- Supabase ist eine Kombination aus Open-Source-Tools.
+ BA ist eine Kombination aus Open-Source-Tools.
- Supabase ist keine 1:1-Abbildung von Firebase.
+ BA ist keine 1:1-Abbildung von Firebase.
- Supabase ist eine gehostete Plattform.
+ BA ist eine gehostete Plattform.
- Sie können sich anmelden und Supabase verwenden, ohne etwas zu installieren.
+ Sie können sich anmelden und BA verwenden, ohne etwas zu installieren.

+ + + +

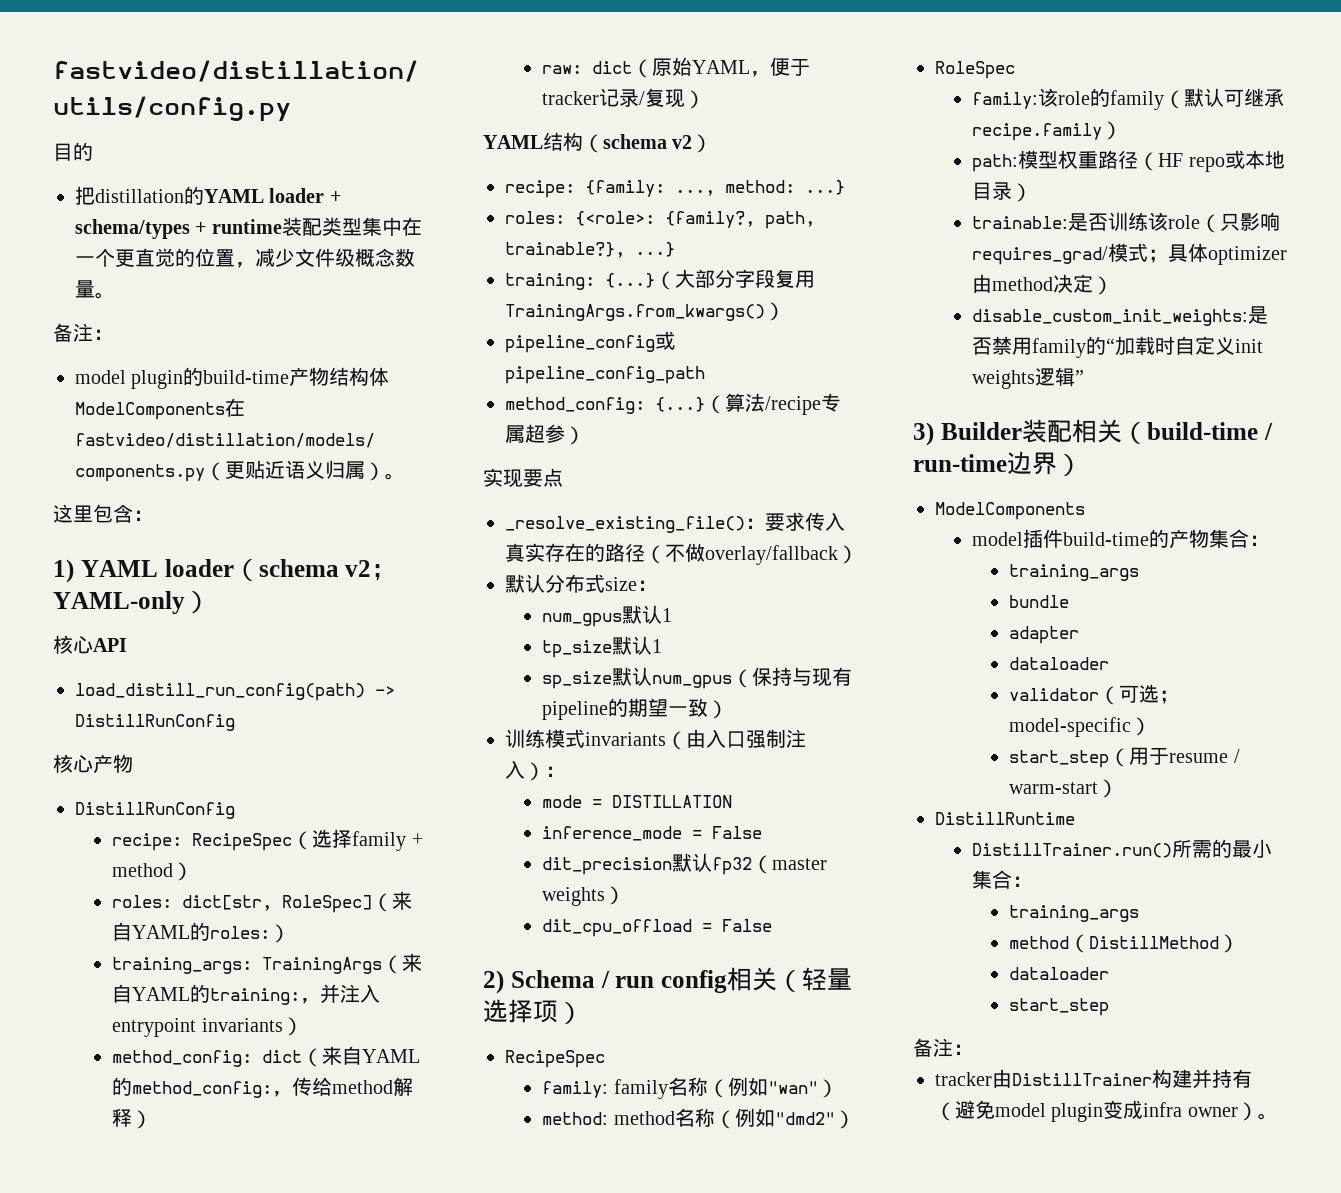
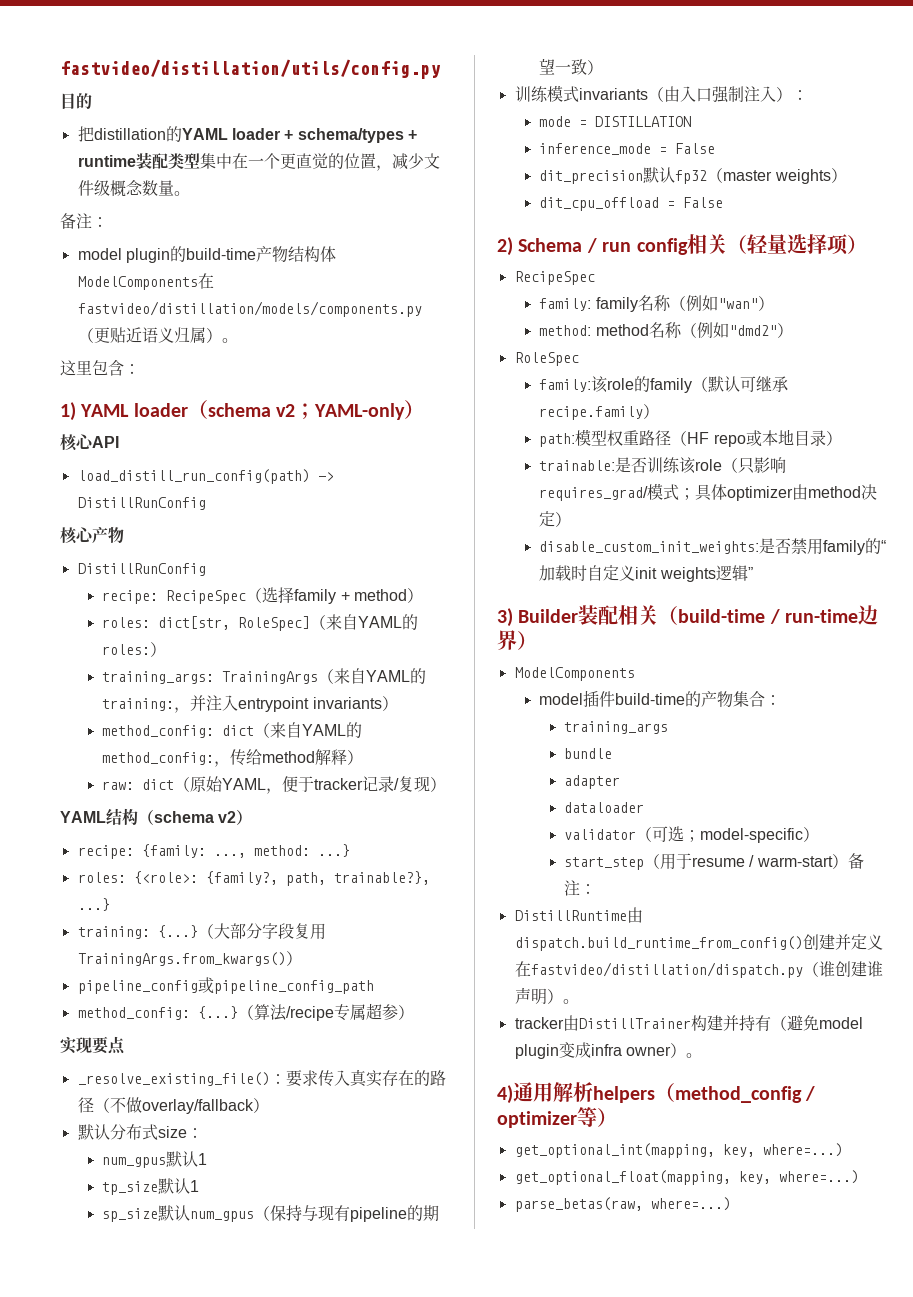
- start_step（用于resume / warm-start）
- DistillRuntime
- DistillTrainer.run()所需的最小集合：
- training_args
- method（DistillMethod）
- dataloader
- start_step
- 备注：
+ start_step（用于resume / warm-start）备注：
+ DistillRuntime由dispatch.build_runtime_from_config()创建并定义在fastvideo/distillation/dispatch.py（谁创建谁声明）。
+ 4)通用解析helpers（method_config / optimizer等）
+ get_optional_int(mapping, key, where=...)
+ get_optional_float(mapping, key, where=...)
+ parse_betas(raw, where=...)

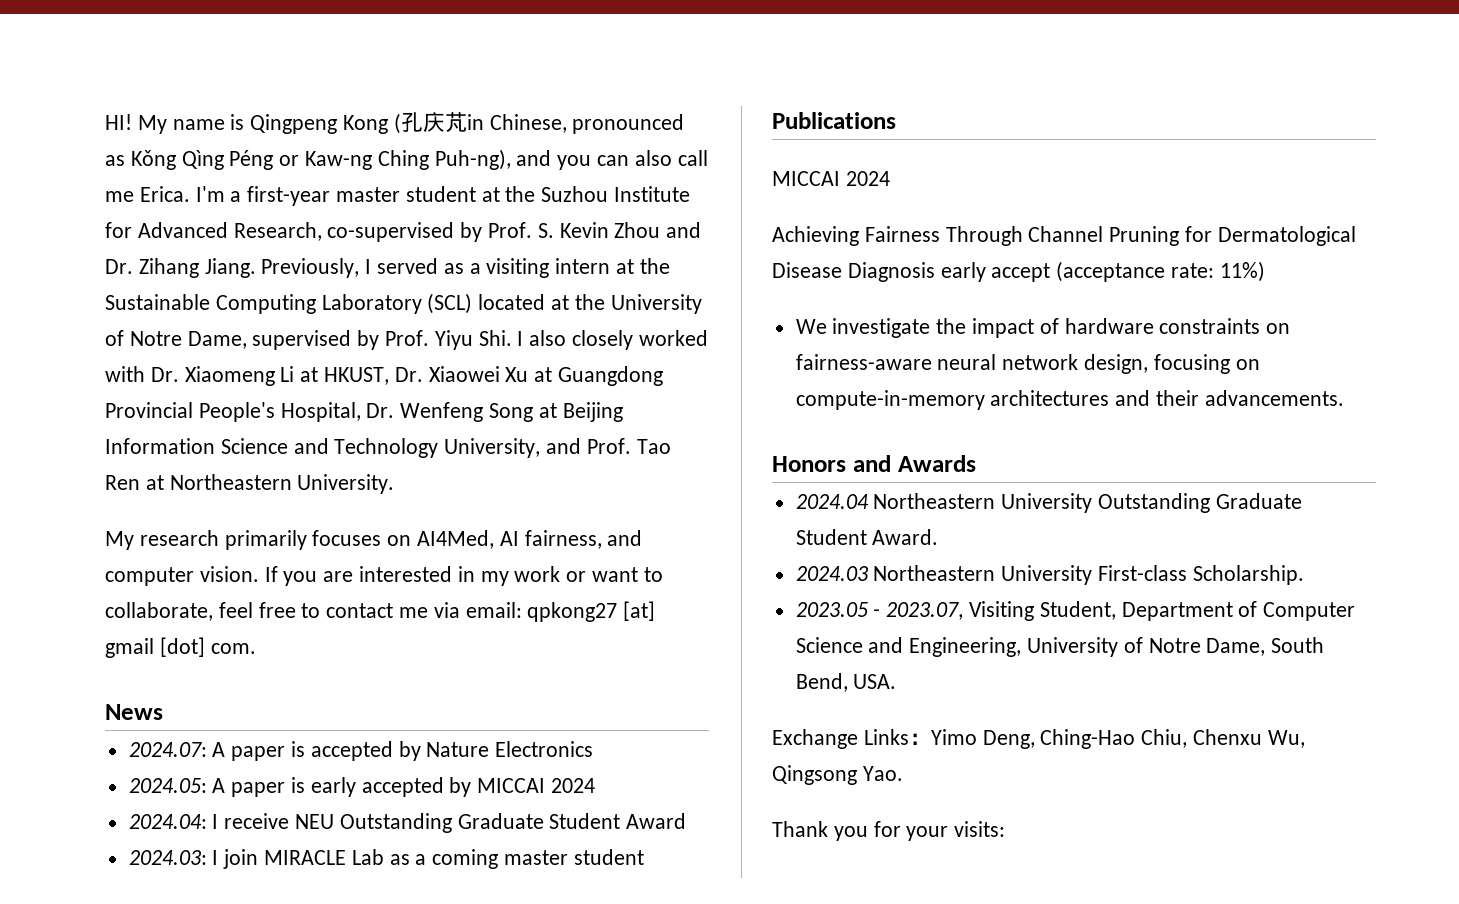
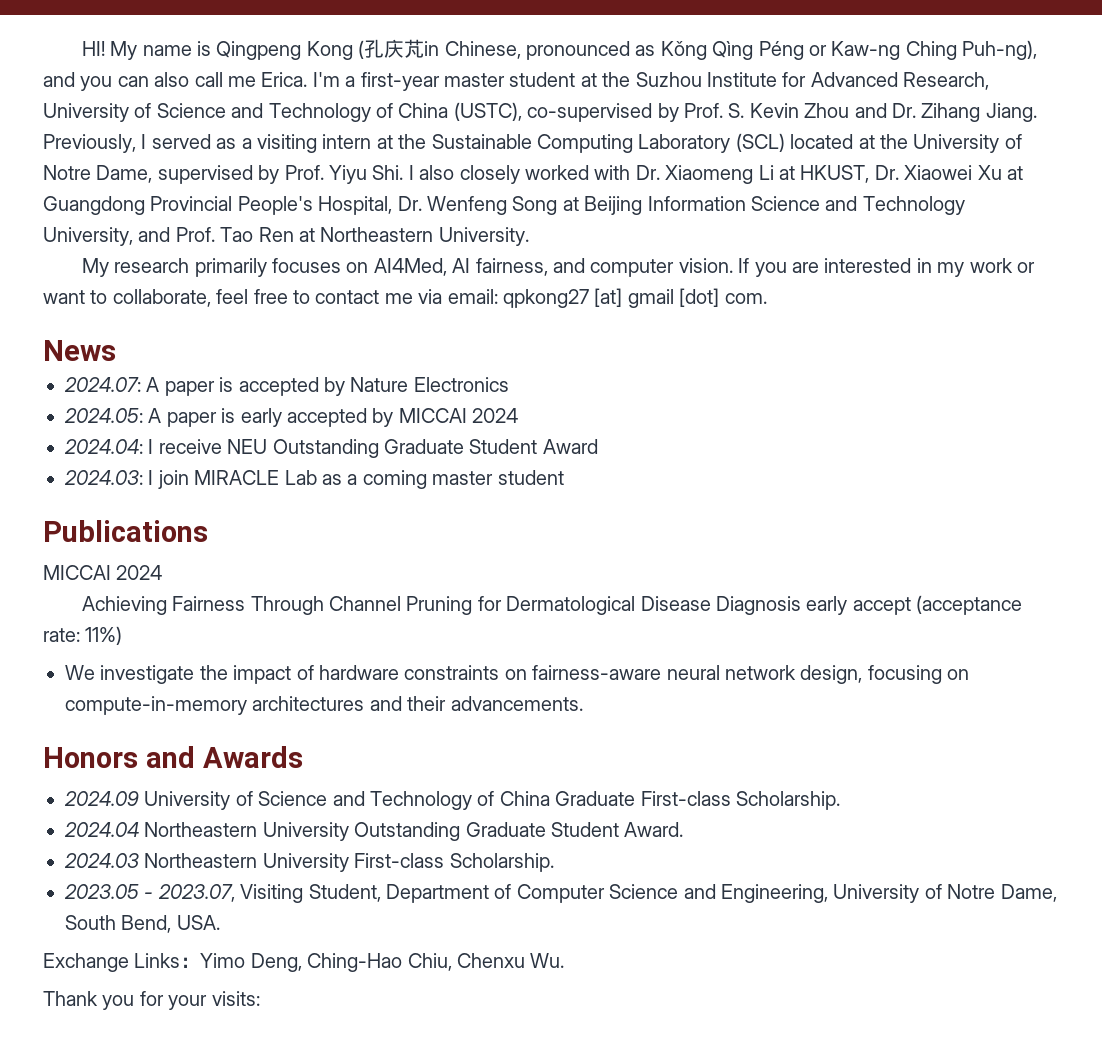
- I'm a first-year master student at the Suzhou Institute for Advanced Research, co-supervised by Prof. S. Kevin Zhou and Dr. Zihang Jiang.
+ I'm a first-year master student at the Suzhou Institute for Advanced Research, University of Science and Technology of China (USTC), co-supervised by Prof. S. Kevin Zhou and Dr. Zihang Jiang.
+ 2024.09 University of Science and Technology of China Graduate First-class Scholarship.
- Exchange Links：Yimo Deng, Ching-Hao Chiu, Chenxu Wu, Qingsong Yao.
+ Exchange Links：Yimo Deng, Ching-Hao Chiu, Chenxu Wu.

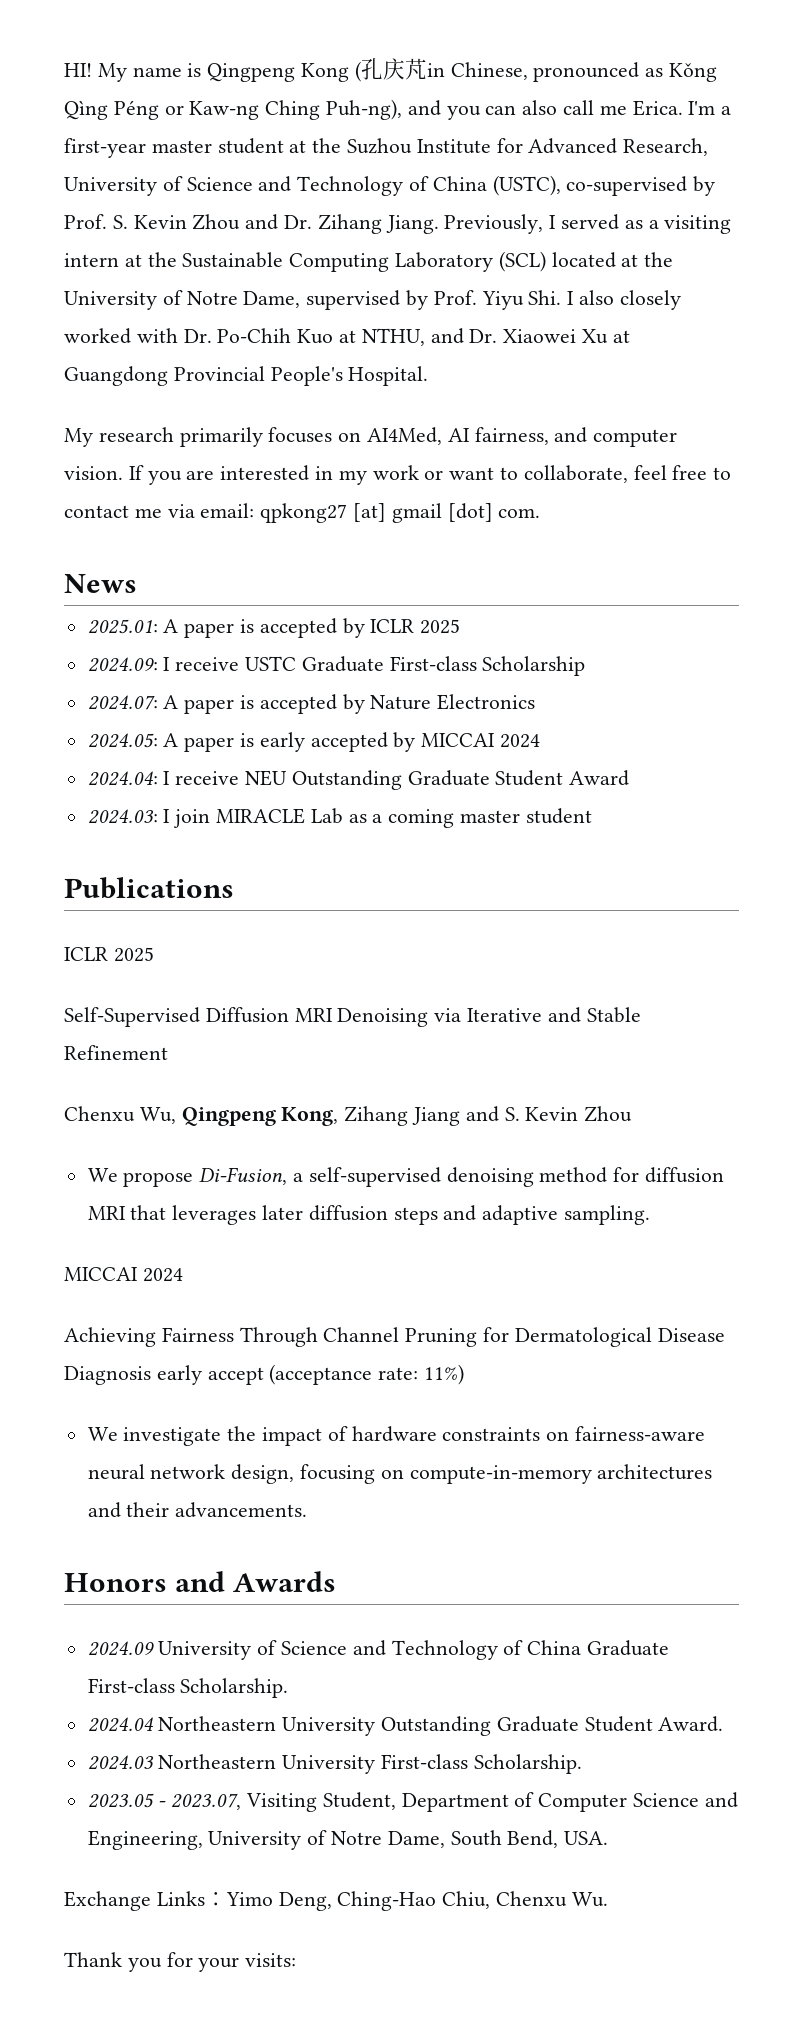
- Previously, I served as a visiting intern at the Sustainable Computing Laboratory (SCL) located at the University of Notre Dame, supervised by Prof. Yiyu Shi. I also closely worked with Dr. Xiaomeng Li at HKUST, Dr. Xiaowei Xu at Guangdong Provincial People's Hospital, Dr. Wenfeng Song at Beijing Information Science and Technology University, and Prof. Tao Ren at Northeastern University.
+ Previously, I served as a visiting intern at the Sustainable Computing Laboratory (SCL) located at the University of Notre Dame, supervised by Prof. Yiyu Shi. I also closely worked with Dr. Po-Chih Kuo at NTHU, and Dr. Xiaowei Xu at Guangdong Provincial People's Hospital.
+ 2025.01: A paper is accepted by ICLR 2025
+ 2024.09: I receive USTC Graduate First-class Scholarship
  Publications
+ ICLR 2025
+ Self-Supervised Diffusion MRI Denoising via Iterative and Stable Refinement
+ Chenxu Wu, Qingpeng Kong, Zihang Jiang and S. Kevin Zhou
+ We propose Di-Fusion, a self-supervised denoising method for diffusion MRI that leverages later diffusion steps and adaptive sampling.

+ + + +

## Exercise instructions
Keep to the lines above from the line with "- DistillTrainer.run()所需的最小集合：" to the line with "and adaptive sampling.", and set down exactly those, inclusive, with nothing else and every picture left out.

## Result of the exercise
- DistillTrainer.run()所需的最小集合：
- training_args
- method（DistillMethod）
- dataloader
- start_step
- 备注：
+ start_step（用于resume / warm-start）备注：
+ DistillRuntime由dispatch.build_runtime_from_config()创建并定义在fastvideo/distillation/dispatch.py（谁创建谁声明）。
+ 4)通用解析helpers（method_config / optimizer等）
+ get_optional_int(mapping, key, where=...)
+ get_optional_float(mapping, key, where=...)
+ parse_betas(raw, where=...)

- I'm a first-year master student at the Suzhou Institute for Advanced Research, co-supervised by Prof. S. Kevin Zhou and Dr. Zihang Jiang.
+ I'm a first-year master student at the Suzhou Institute for Advanced Research, University of Science and Technology of China (USTC), co-supervised by Prof. S. Kevin Zhou and Dr. Zihang Jiang.
+ 2024.09 University of Science and Technology of China Graduate First-class Scholarship.
- Exchange Links：Yimo Deng, Ching-Hao Chiu, Chenxu Wu, Qingsong Yao.
+ Exchange Links：Yimo Deng, Ching-Hao Chiu, Chenxu Wu.

- Previously, I served as a visiting intern at the Sustainable Computing Laboratory (SCL) located at the University of Notre Dame, supervised by Prof. Yiyu Shi. I also closely worked with Dr. Xiaomeng Li at HKUST, Dr. Xiaowei Xu at Guangdong Provincial People's Hospital, Dr. Wenfeng Song at Beijing Information Science and Technology University, and Prof. Tao Ren at Northeastern University.
+ Previously, I served as a visiting intern at the Sustainable Computing Laboratory (SCL) located at the University of Notre Dame, supervised by Prof. Yiyu Shi. I also closely worked with Dr. Po-Chih Kuo at NTHU, and Dr. Xiaowei Xu at Guangdong Provincial People's Hospital.
+ 2025.01: A paper is accepted by ICLR 2025
+ 2024.09: I receive USTC Graduate First-class Scholarship
  Publications
+ ICLR 2025
+ Self-Supervised Diffusion MRI Denoising via Iterative and Stable Refinement
+ Chenxu Wu, Qingpeng Kong, Zihang Jiang and S. Kevin Zhou
+ We propose Di-Fusion, a self-supervised denoising method for diffusion MRI that leverages later diffusion steps and adaptive sampling.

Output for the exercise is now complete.